Change listing data:
▶
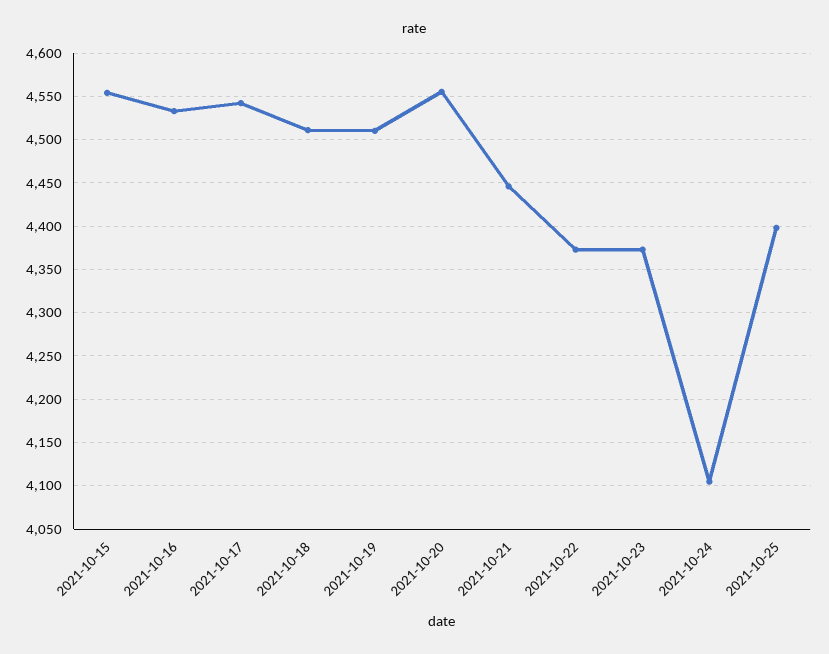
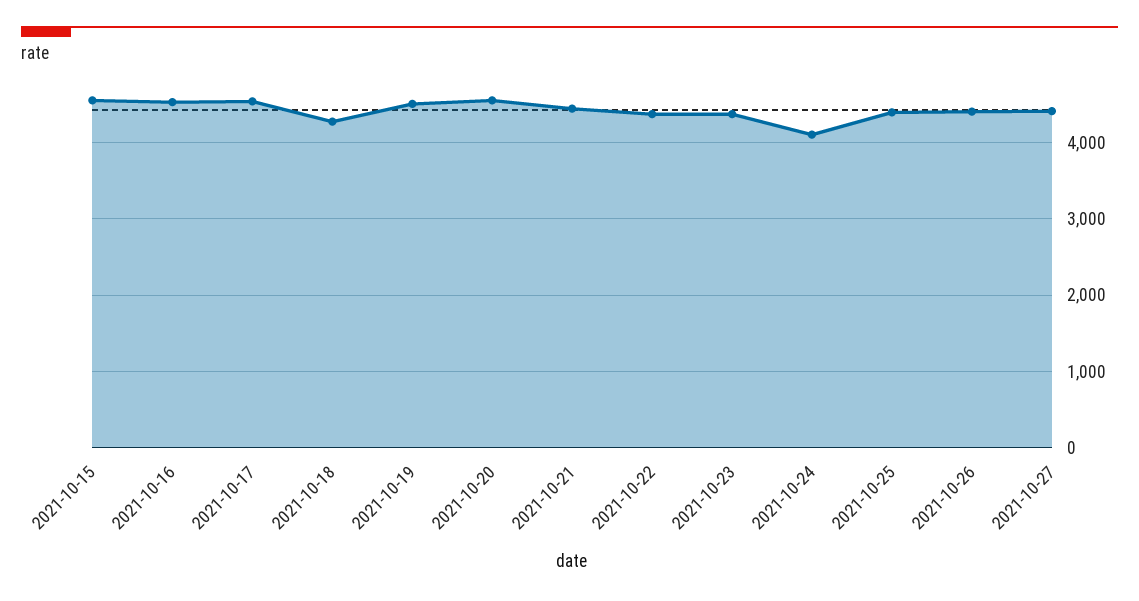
2021-10-18: 4510 -> 4300
2021-10-26: none -> 4400
2021-10-27: none -> 4400

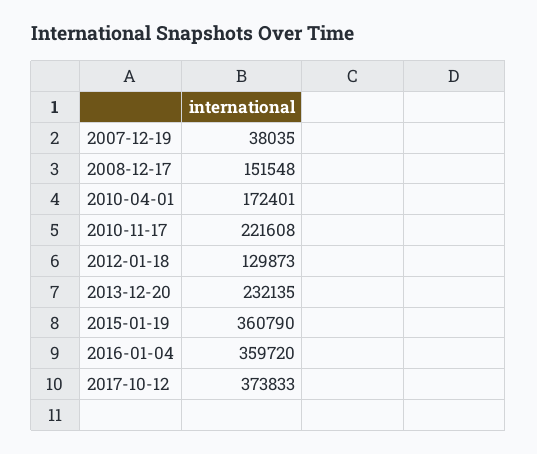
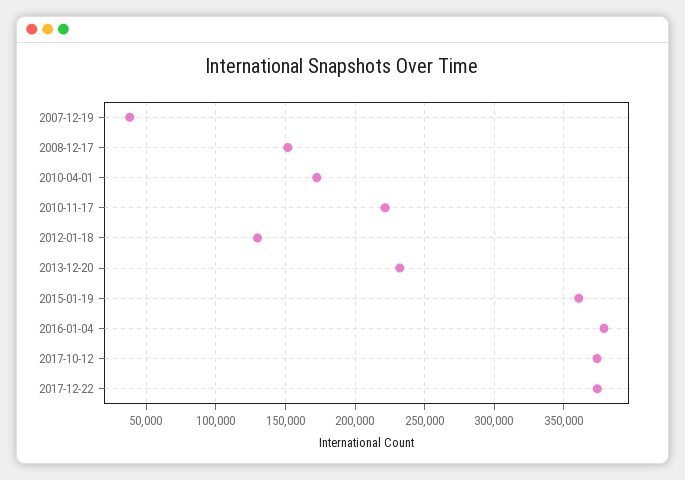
2016-01-04: 359720 -> 380000
2017-12-22: none -> 375000

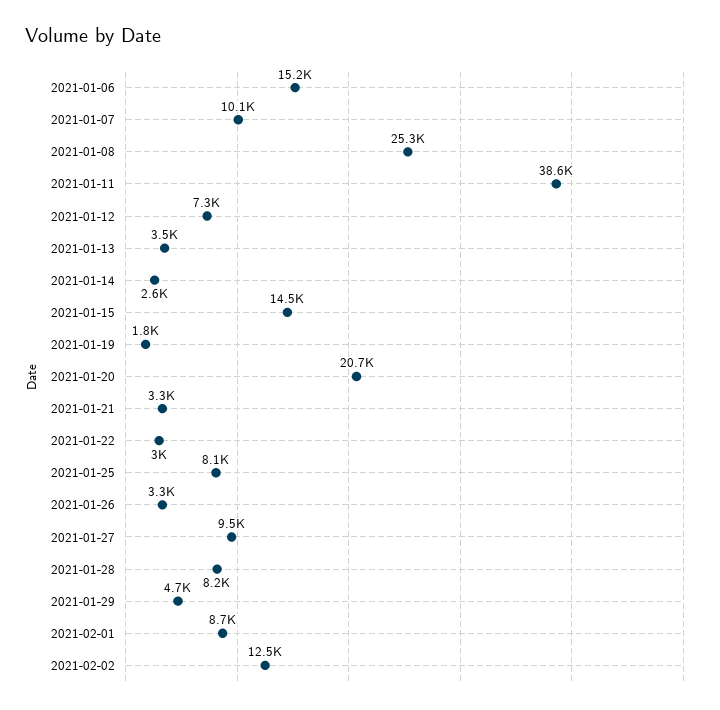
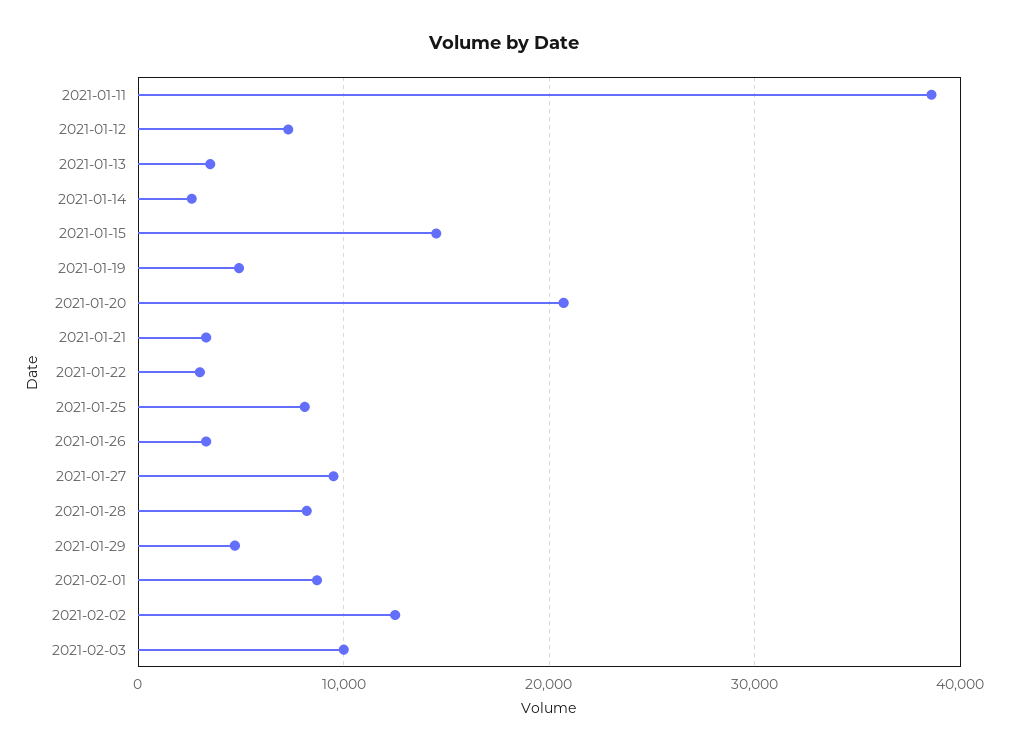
2021-01-06: 15200 -> none
2021-01-07: 10100 -> none
2021-01-08: 25300 -> none
2021-01-19: 1800 -> 5000
2021-02-03: none -> 10000

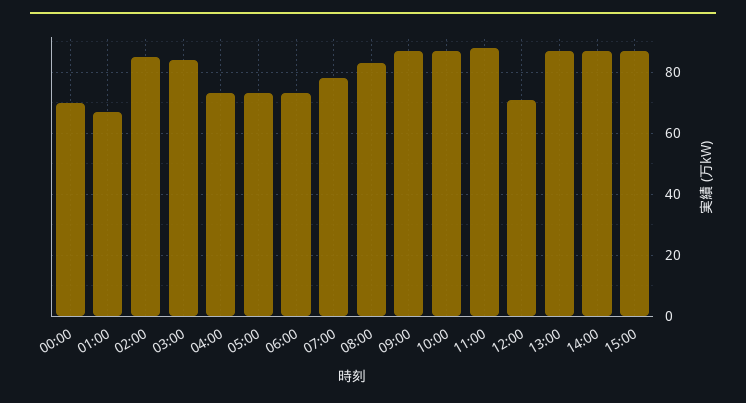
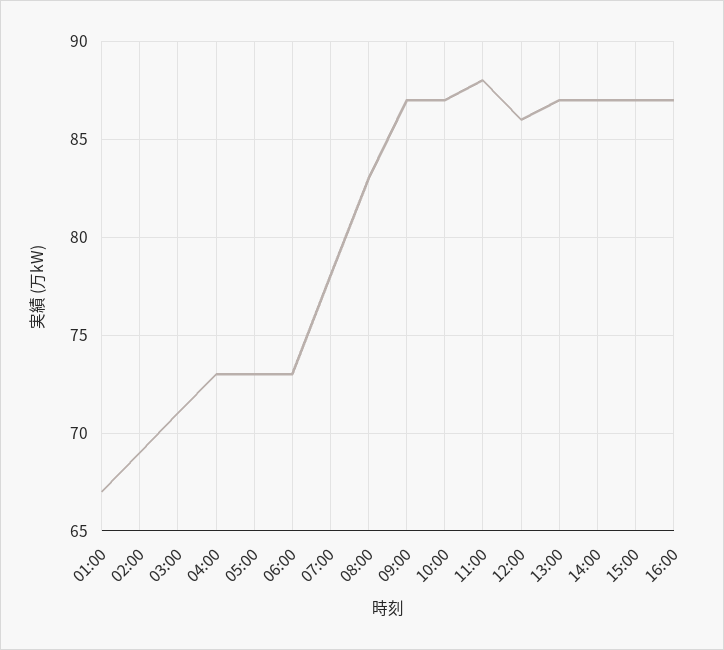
00:00: 70 -> none
02:00: 85 -> 69
03:00: 85 -> 71
12:00: 70 -> 86
16:00: none -> 87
◀
- Work to complete -
Reproduce exactly the lines from the one containing "2021-10-26: none -> 4400" through the last line of the records, both included, leaving out every picture.

- Response for this exercise -
2021-10-26: none -> 4400
2021-10-27: none -> 4400

2016-01-04: 359720 -> 380000
2017-12-22: none -> 375000

2021-01-06: 15200 -> none
2021-01-07: 10100 -> none
2021-01-08: 25300 -> none
2021-01-19: 1800 -> 5000
2021-02-03: none -> 10000

00:00: 70 -> none
02:00: 85 -> 69
03:00: 85 -> 71
12:00: 70 -> 86
16:00: none -> 87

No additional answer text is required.